_Task objective_. Work out how many lines of the records hold the string "subtitle", and reply with that number alone.

[Collected data]
Segment Open
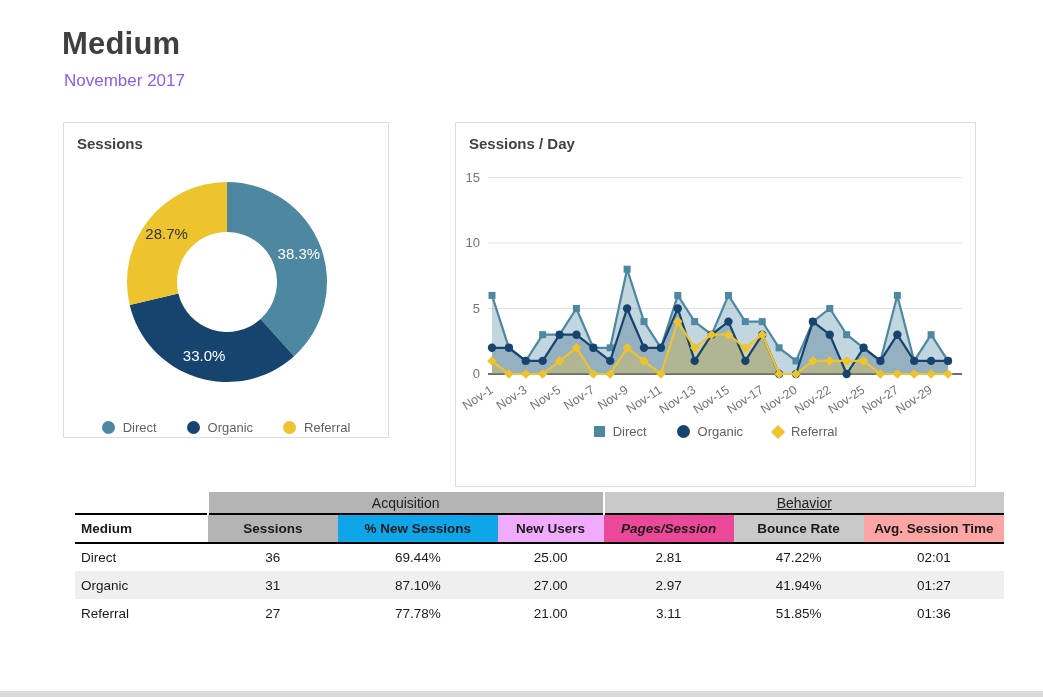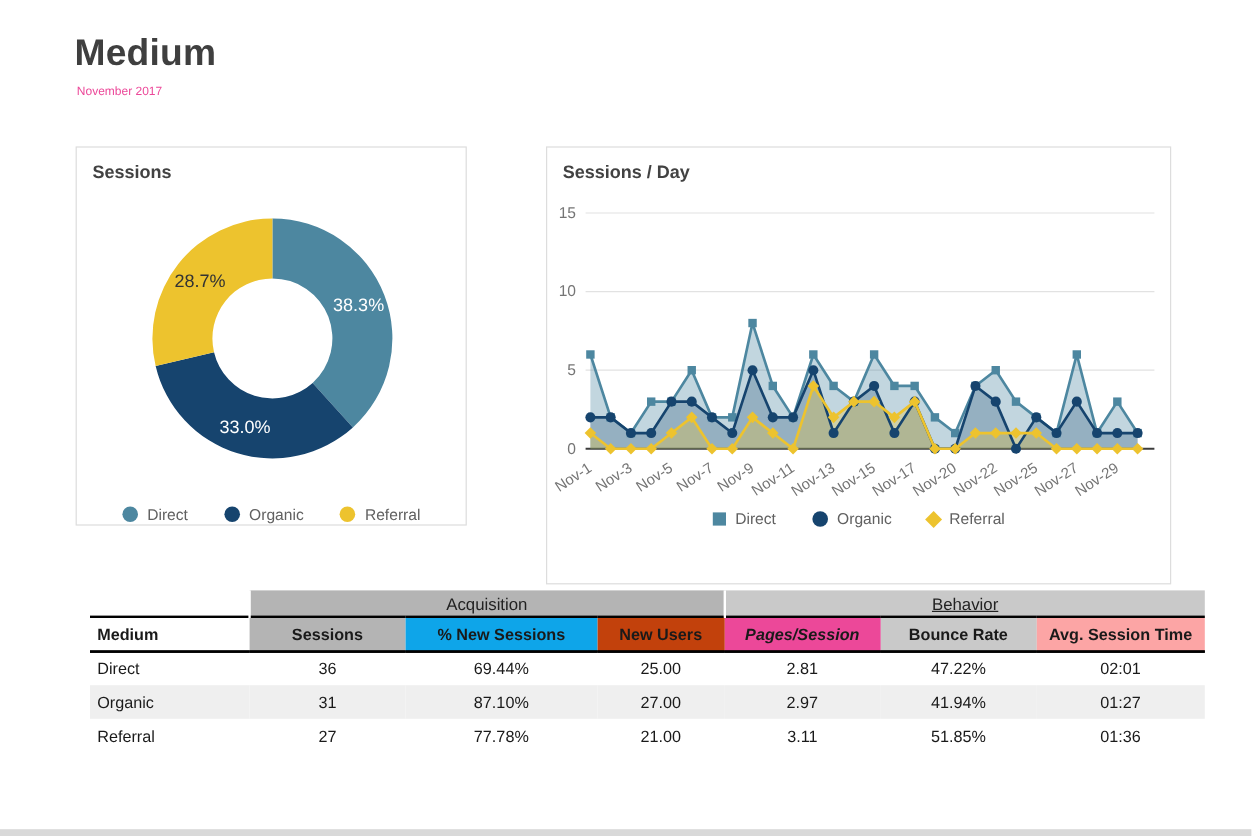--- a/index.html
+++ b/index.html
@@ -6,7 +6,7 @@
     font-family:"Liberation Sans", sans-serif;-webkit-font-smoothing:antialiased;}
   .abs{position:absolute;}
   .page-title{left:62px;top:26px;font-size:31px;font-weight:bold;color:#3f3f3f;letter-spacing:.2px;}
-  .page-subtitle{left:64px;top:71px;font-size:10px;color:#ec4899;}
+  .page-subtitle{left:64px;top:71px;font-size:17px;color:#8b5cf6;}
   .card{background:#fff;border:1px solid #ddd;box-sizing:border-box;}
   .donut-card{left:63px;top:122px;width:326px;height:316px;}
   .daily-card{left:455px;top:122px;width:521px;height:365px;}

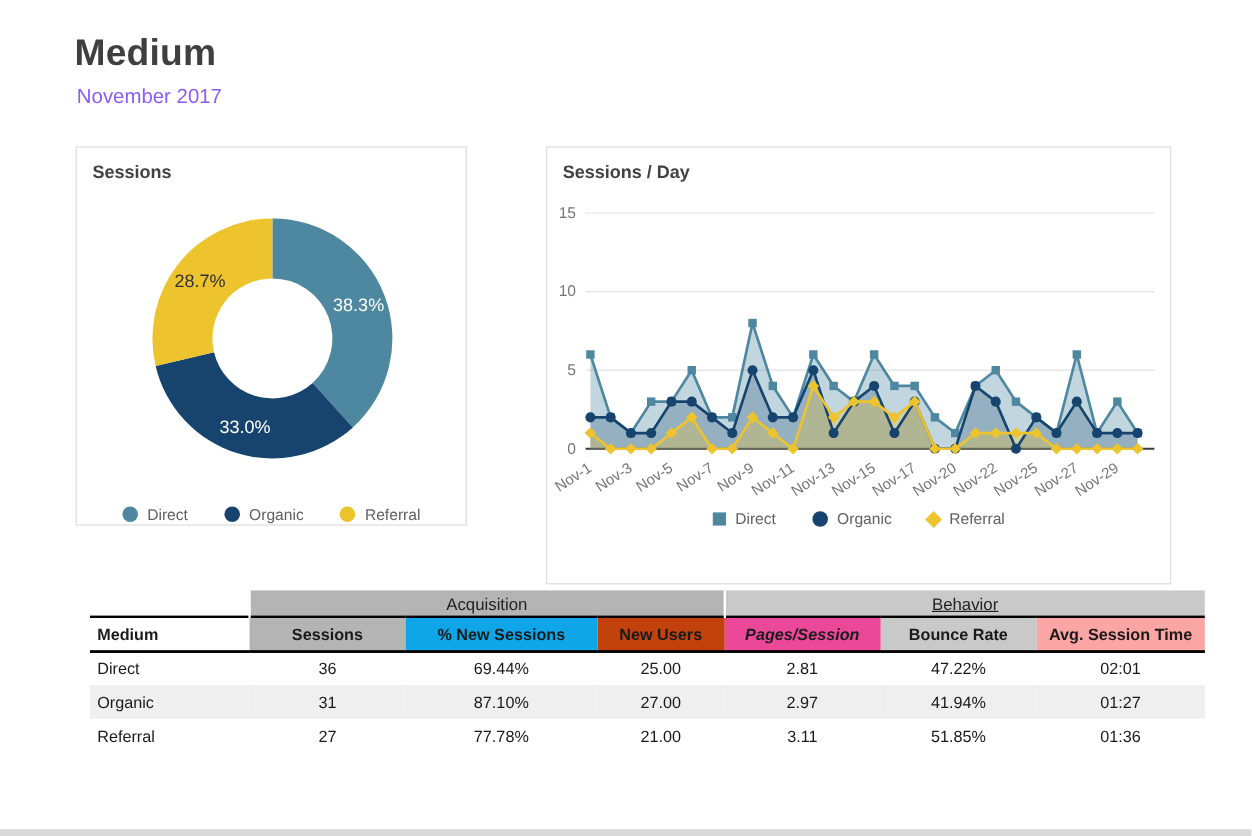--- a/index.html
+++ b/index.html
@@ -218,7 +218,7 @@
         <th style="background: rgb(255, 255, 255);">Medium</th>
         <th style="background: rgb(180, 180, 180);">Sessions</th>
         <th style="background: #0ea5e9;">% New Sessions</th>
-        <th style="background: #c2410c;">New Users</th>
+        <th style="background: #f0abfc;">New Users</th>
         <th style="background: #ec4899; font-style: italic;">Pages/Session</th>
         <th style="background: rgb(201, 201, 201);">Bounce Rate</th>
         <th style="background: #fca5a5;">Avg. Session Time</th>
Segment Closed
_Output for this exercise_. 2